Lone Grove Municipal Court Judge David Blankenship provided another example of the failure of the fee system that hits closer to home.
“If you are charged with murder in the state of Oklahoma, your fees and costs when they file the charge of murder first degree is $271. If you are charged with DUI in Carter County, your fees and costs are $839,” Blankenship said. “We have the best justice money can buy and the customers are the criminal defendants. There are a lot more DUIs out there who can spend $839 to support the system than there are murderers. That’s where we are today.”
Local attorney Jason May said another issue facing the state concerns the way the courts handle bail and bond for those arrested but not yet convicted of a crime. He said that this system is not intended to be a punishment. Instead it’s supposed to help ensure a defendant appears in court.
“Oklahoma statutes say you can post that by cash, surety bail bonds, or property. The Oklahoma constitution says that you are entitled to post bail by sufficient sureties,” May said. “Unfortunately the judges here in Carter County have taken to setting cash in lieu of bond. That means you can’t use a bondsman; you can’t put up property; you have to put up cash at the clerk’s office in order to get out of jail.”

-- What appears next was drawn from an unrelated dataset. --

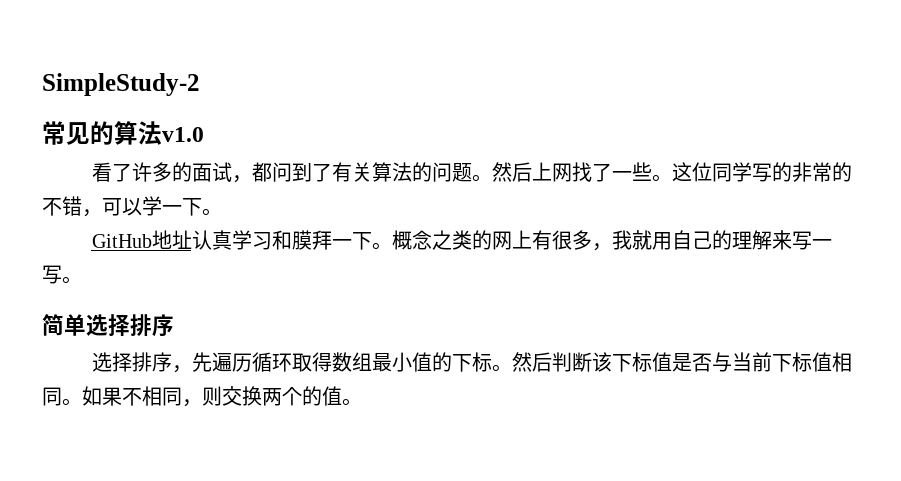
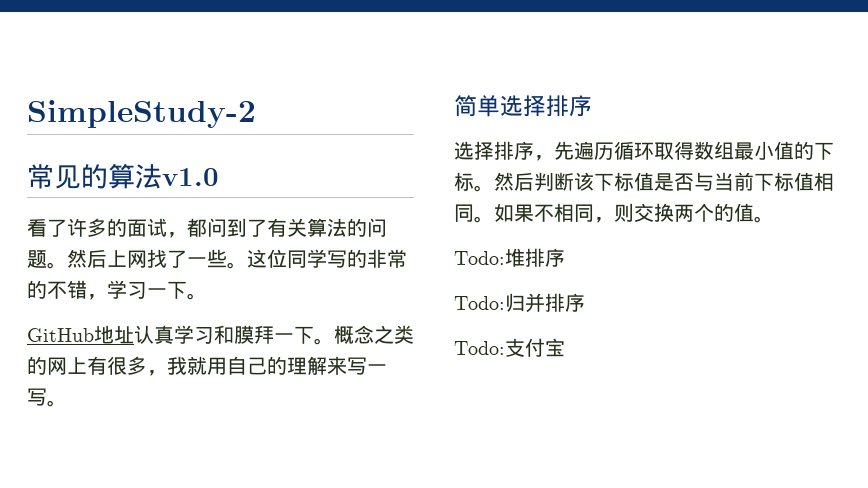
[102,196,162,216] 可以学 -> [107,280,147,299] 学习
(362, 402) none -> [454,248,565,267] [454,293,585,313] [454,338,565,357] // Todo:堆排序 // Todo:归并排序 // Todo:支付宝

May said this hurts low-income individuals that do not have access to immediate cash. He pointed out defendants only pay 10 percent of their total bail amount to bondsmen, and they can often pay this out in installments.
“We tell that person if you can’t come up with the cash, you can’t get out of jail,” May said. “I’ve actually appealed this issue three times to the court of criminal appeals, and unfortunately they’ve dodged the issue every time. But I believe it is something that needs to be addressed.”